WHAT THE TASK ASKS | Give back all of the data exactly as it stands, with the pictures removed.

RECORD EXCERPTS: Begin

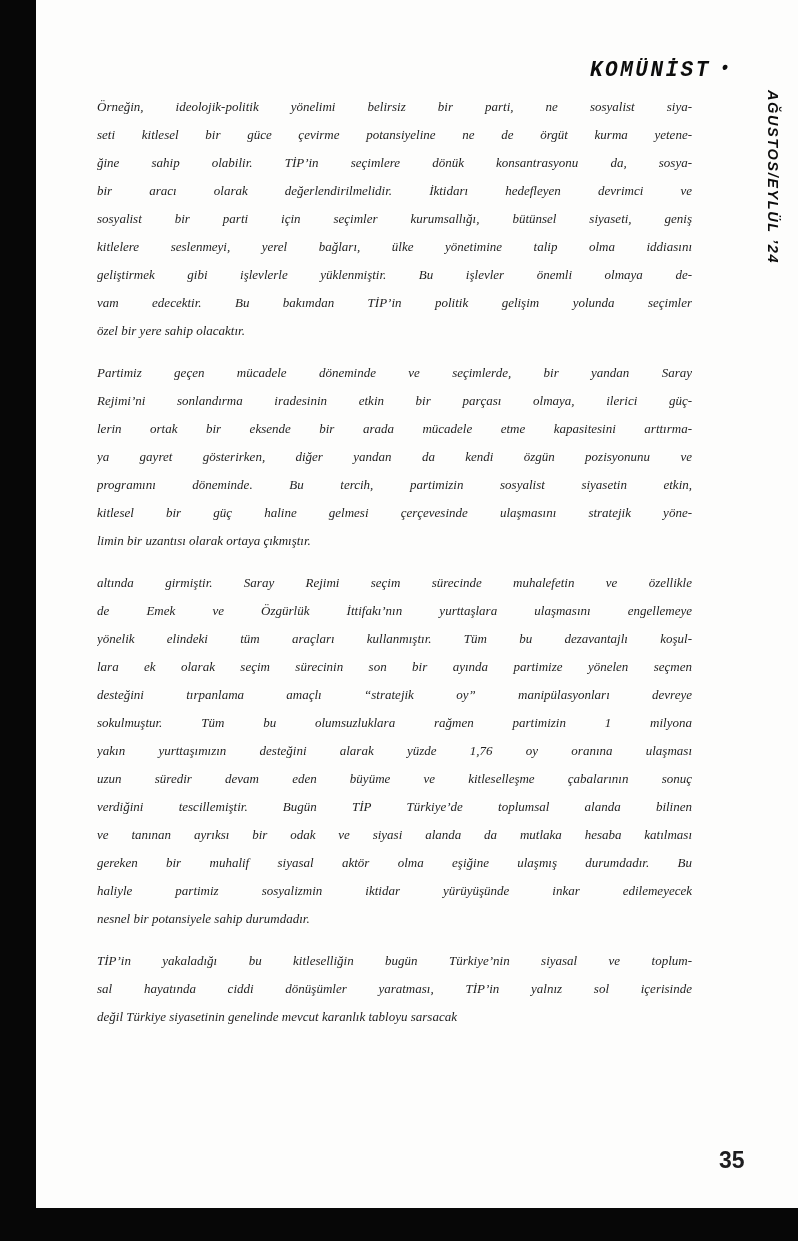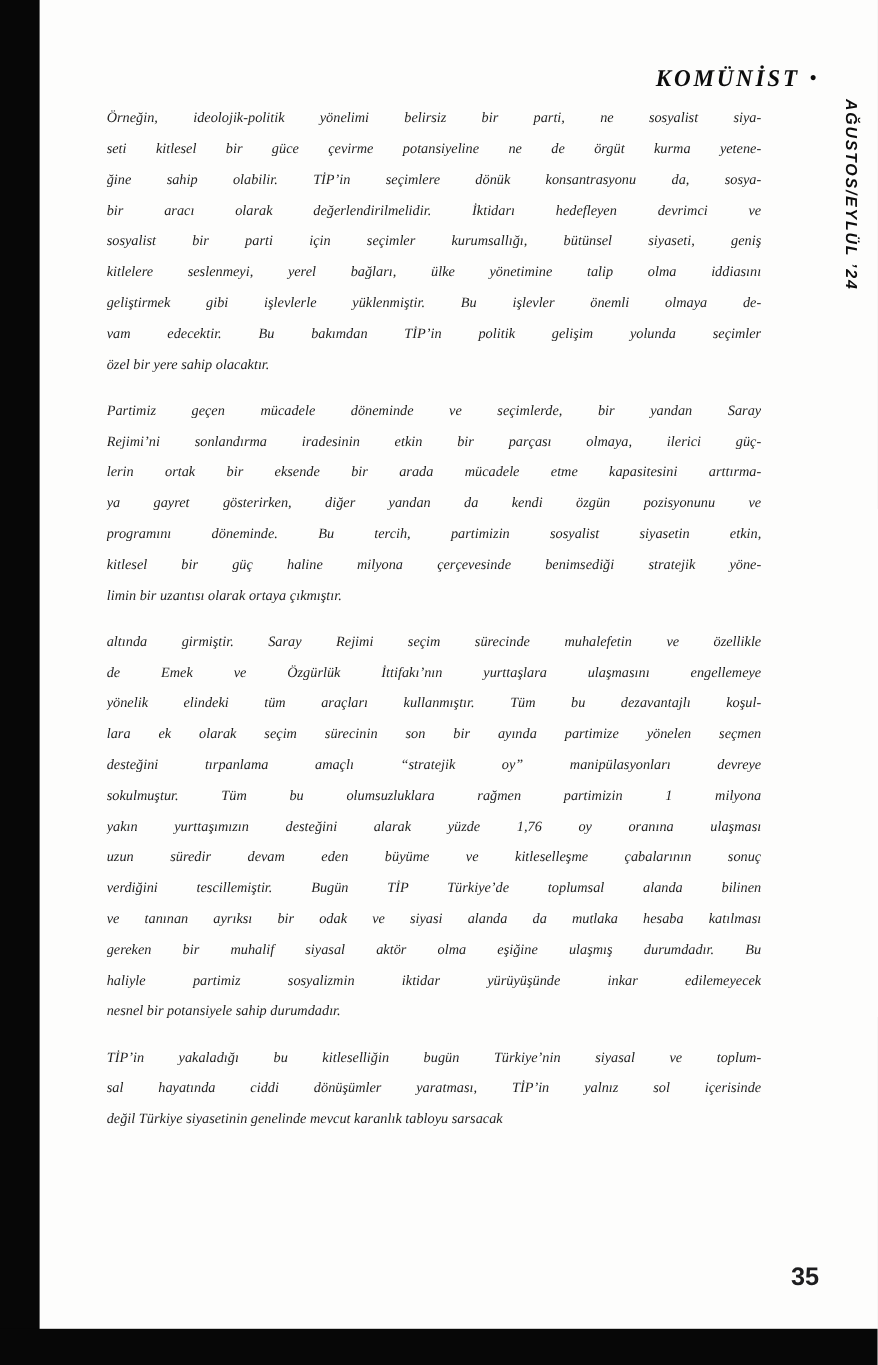--- a/index.html
+++ b/index.html
@@ -27,8 +27,8 @@
   
   .running-head {
     position: absolute;
-    top: 59px; right: 56px;
-    font-family: Liberation Serif, serif;
+    top: 59px; right: 68px;
+    font-family: Liberation Mono, monospace;
     font-weight: bold; font-style: italic;
     font-size: 21px; letter-spacing: 2.5px;
     color: #0d0d0d;

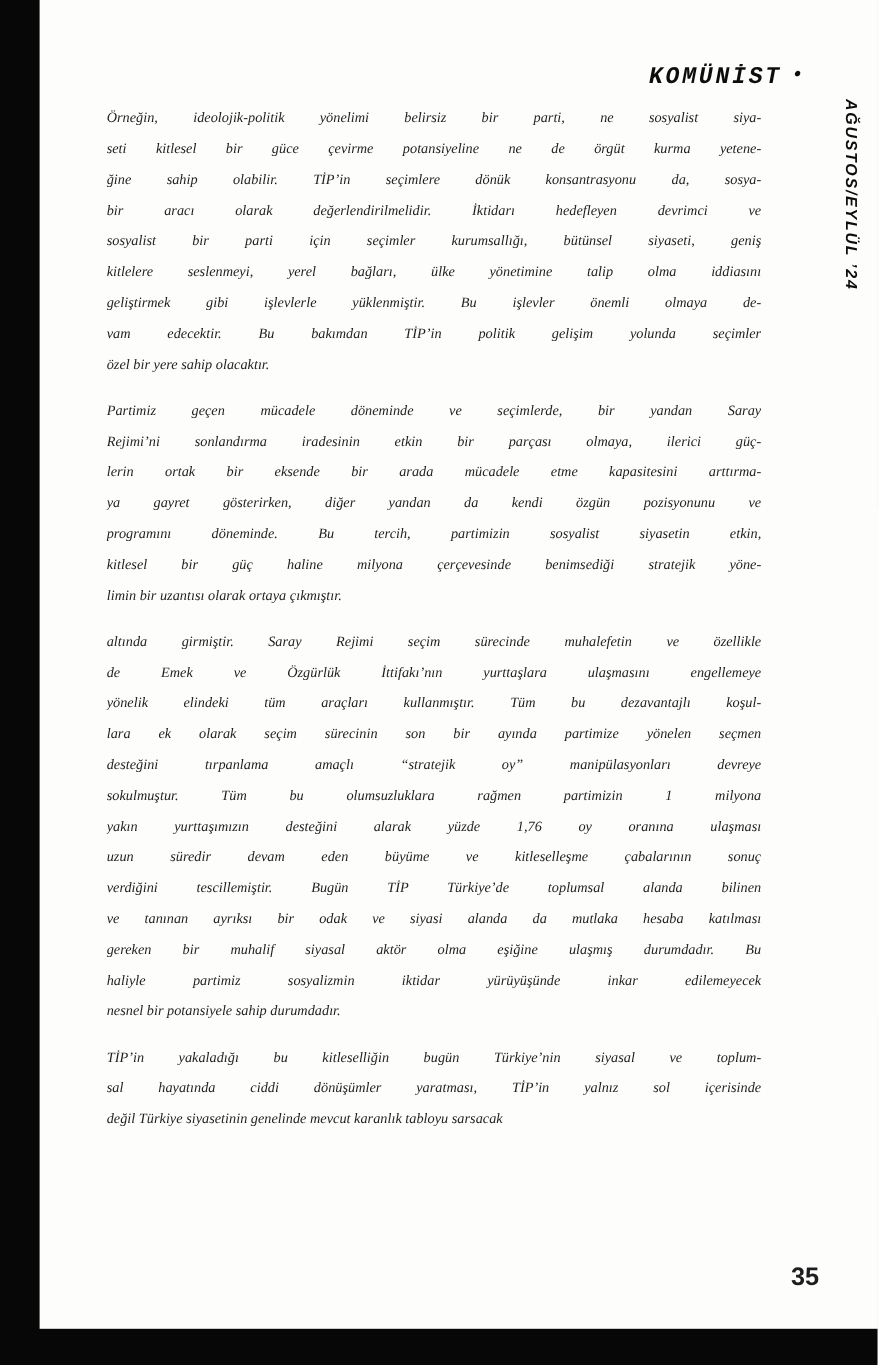--- a/index.html
+++ b/index.html
@@ -116,7 +116,7 @@
         <div class="pline">lerin ortak bir eksende bir arada mücadele etme kapasitesini arttırma-</div>
         <div class="pline">ya gayret gösterirken, diğer yandan da kendi özgün pozisyonunu ve</div>
         <div class="pline">programını döneminde. Bu tercih, partimizin sosyalist siyasetin etkin,</div>
-        <div class="pline">kitlesel bir güç haline milyona çerçevesinde benimsediği stratejik yöne-</div>
+        <div class="pline">kitlesel bir güç haline gelmesi çerçevesinde ulaşmasını stratejik yöne-</div>
         <div class="pline last">limin bir uzantısı olarak ortaya çıkmıştır.</div>
       </div>
       <div class="para">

RECORD EXCERPTS: End

ANSWER SECTION |
--- a/index.html
+++ b/index.html
@@ -27,8 +27,8 @@
   
   .running-head {
     position: absolute;
-    top: 59px; right: 56px;
-    font-family: Liberation Serif, serif;
+    top: 59px; right: 68px;
+    font-family: Liberation Mono, monospace;
     font-weight: bold; font-style: italic;
     font-size: 21px; letter-spacing: 2.5px;
     color: #0d0d0d;

--- a/index.html
+++ b/index.html
@@ -116,7 +116,7 @@
         <div class="pline">lerin ortak bir eksende bir arada mücadele etme kapasitesini arttırma-</div>
         <div class="pline">ya gayret gösterirken, diğer yandan da kendi özgün pozisyonunu ve</div>
         <div class="pline">programını döneminde. Bu tercih, partimizin sosyalist siyasetin etkin,</div>
-        <div class="pline">kitlesel bir güç haline milyona çerçevesinde benimsediği stratejik yöne-</div>
+        <div class="pline">kitlesel bir güç haline gelmesi çerçevesinde ulaşmasını stratejik yöne-</div>
         <div class="pline last">limin bir uzantısı olarak ortaya çıkmıştır.</div>
       </div>
       <div class="para">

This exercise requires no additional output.